'''

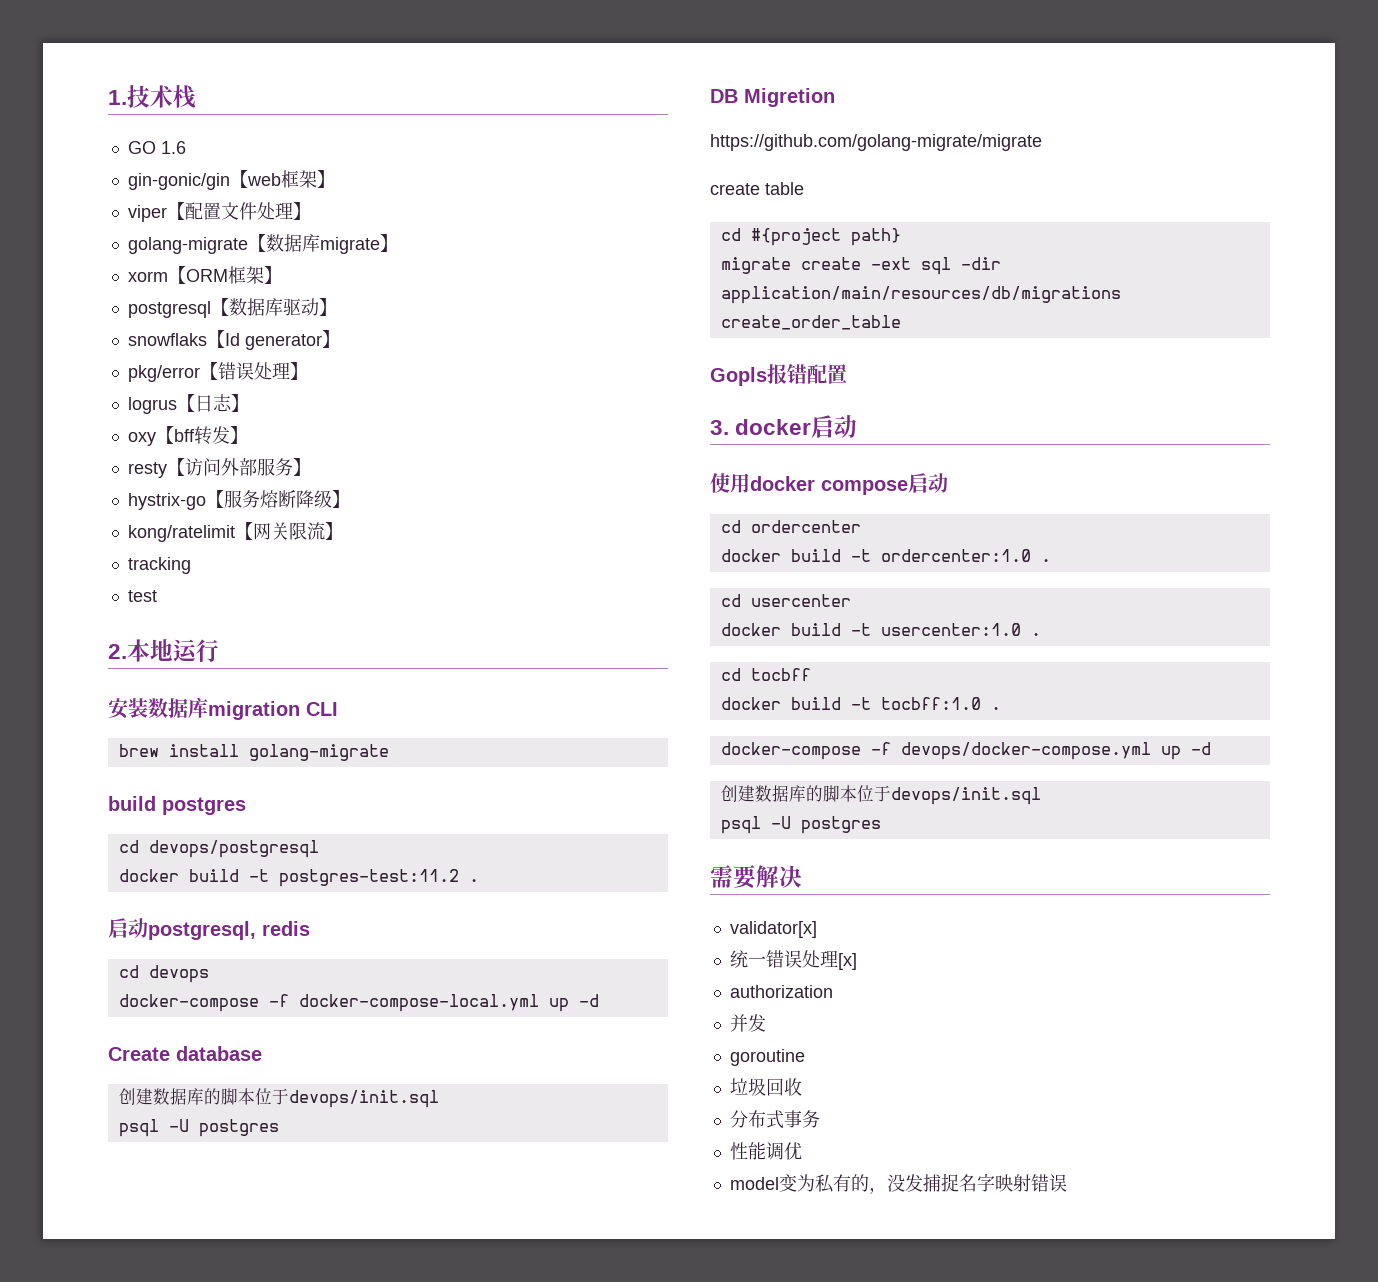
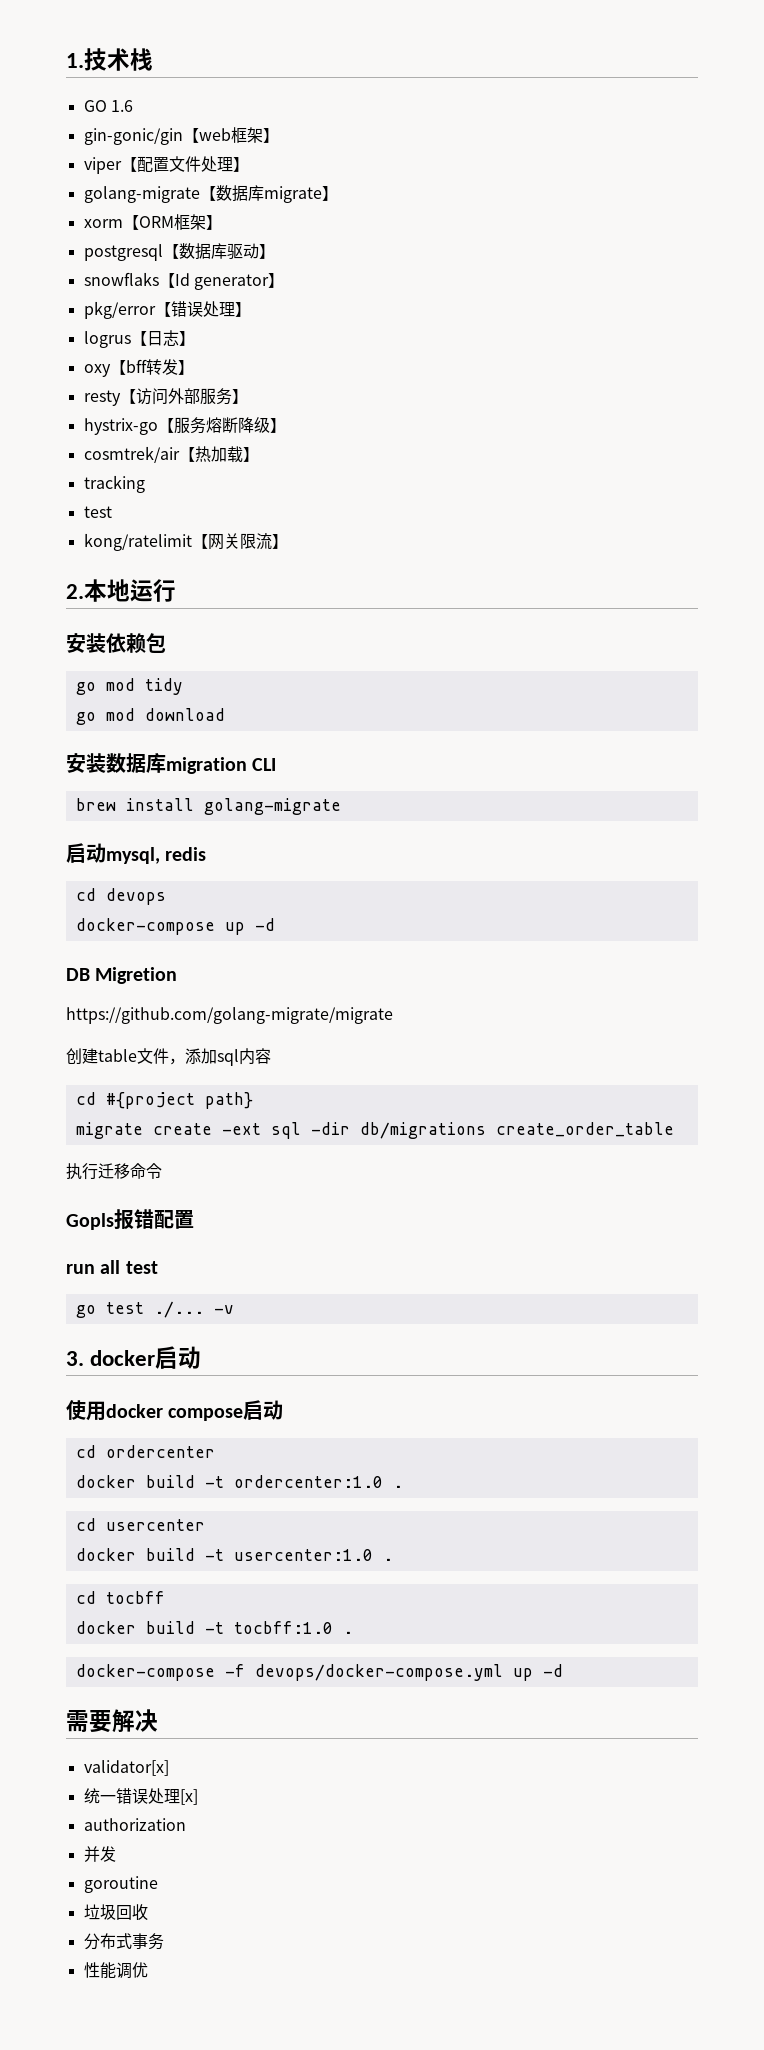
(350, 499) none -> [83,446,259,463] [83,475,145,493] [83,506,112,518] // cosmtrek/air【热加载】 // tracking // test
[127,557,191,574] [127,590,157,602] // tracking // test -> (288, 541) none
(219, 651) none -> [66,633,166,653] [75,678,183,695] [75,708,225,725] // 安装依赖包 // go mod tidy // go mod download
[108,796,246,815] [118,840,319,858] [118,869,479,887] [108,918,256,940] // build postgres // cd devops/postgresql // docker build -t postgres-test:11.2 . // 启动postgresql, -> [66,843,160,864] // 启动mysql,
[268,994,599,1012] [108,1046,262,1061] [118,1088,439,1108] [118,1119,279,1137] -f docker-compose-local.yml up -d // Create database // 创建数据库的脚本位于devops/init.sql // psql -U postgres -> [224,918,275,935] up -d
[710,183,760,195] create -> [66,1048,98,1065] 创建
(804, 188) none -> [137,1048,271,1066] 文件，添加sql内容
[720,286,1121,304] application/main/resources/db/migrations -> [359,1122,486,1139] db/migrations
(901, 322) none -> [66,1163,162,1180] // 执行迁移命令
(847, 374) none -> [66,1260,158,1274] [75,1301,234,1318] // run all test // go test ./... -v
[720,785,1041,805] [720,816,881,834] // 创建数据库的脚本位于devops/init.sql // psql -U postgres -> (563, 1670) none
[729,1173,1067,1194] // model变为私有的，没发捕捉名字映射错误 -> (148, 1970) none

'''

WORK TO COMPLETE: As listed above, the lines from the line with "[127,557,191,574] [127,590,157,602] //" to the line with "[720,785,1041,805] [720,816,881,834] //" are to be echoed exactly, with both ends included and nothing added.

RESULT OF THIS EXERCISE:
[127,557,191,574] [127,590,157,602] // tracking // test -> (288, 541) none
(219, 651) none -> [66,633,166,653] [75,678,183,695] [75,708,225,725] // 安装依赖包 // go mod tidy // go mod download
[108,796,246,815] [118,840,319,858] [118,869,479,887] [108,918,256,940] // build postgres // cd devops/postgresql // docker build -t postgres-test:11.2 . // 启动postgresql, -> [66,843,160,864] // 启动mysql,
[268,994,599,1012] [108,1046,262,1061] [118,1088,439,1108] [118,1119,279,1137] -f docker-compose-local.yml up -d // Create database // 创建数据库的脚本位于devops/init.sql // psql -U postgres -> [224,918,275,935] up -d
[710,183,760,195] create -> [66,1048,98,1065] 创建
(804, 188) none -> [137,1048,271,1066] 文件，添加sql内容
[720,286,1121,304] application/main/resources/db/migrations -> [359,1122,486,1139] db/migrations
(901, 322) none -> [66,1163,162,1180] // 执行迁移命令
(847, 374) none -> [66,1260,158,1274] [75,1301,234,1318] // run all test // go test ./... -v
[720,785,1041,805] [720,816,881,834] // 创建数据库的脚本位于devops/init.sql // psql -U postgres -> (563, 1670) none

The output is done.